Please copy every line from the records below that contains the string "determines".

Given data:
——————
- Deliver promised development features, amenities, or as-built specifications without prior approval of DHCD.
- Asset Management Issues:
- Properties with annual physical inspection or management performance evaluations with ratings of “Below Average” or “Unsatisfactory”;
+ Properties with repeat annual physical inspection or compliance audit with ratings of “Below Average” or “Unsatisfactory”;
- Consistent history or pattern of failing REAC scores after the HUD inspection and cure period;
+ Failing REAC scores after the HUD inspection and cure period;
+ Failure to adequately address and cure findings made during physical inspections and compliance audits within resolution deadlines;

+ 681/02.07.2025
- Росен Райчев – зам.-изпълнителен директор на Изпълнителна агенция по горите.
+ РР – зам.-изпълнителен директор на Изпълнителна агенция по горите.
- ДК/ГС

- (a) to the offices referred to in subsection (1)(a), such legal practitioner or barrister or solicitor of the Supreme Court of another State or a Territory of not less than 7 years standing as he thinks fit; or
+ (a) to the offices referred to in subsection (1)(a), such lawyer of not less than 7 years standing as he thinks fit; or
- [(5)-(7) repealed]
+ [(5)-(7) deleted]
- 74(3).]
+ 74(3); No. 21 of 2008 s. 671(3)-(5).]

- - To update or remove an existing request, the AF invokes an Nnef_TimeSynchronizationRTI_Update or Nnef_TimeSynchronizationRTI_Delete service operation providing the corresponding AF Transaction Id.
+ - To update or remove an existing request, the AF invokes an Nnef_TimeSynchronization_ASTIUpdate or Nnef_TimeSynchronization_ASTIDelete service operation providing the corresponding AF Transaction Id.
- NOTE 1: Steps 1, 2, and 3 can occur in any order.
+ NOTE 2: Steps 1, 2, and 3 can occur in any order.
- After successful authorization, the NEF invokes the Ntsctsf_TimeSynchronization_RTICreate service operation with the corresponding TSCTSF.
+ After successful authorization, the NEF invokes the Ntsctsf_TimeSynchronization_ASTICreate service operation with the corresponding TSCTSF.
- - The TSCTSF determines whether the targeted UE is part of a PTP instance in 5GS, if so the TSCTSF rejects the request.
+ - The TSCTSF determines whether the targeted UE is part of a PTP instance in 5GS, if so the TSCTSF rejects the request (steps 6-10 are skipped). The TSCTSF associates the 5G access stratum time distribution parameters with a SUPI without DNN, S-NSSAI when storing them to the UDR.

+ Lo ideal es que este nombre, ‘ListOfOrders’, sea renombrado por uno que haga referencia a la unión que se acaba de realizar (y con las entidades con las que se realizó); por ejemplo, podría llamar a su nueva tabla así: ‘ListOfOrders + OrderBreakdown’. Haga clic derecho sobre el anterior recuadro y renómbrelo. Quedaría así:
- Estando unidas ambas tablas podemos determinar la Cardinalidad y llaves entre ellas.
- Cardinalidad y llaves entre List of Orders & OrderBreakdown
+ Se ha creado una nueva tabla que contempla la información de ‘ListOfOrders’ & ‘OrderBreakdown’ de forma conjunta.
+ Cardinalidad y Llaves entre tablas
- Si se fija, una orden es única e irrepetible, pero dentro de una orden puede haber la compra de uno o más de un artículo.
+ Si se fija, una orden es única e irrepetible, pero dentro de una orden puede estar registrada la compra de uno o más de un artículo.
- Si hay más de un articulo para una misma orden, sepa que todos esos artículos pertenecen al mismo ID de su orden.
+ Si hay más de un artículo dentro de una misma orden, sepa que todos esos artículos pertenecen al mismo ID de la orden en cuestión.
——————
Result of the exercise:
- - The TSCTSF determines whether the targeted UE is part of a PTP instance in 5GS, if so the TSCTSF rejects the request.
+ - The TSCTSF determines whether the targeted UE is part of a PTP instance in 5GS, if so the TSCTSF rejects the request (steps 6-10 are skipped). The TSCTSF associates the 5G access stratum time distribution parameters with a SUPI without DNN, S-NSSAI when storing them to the UDR.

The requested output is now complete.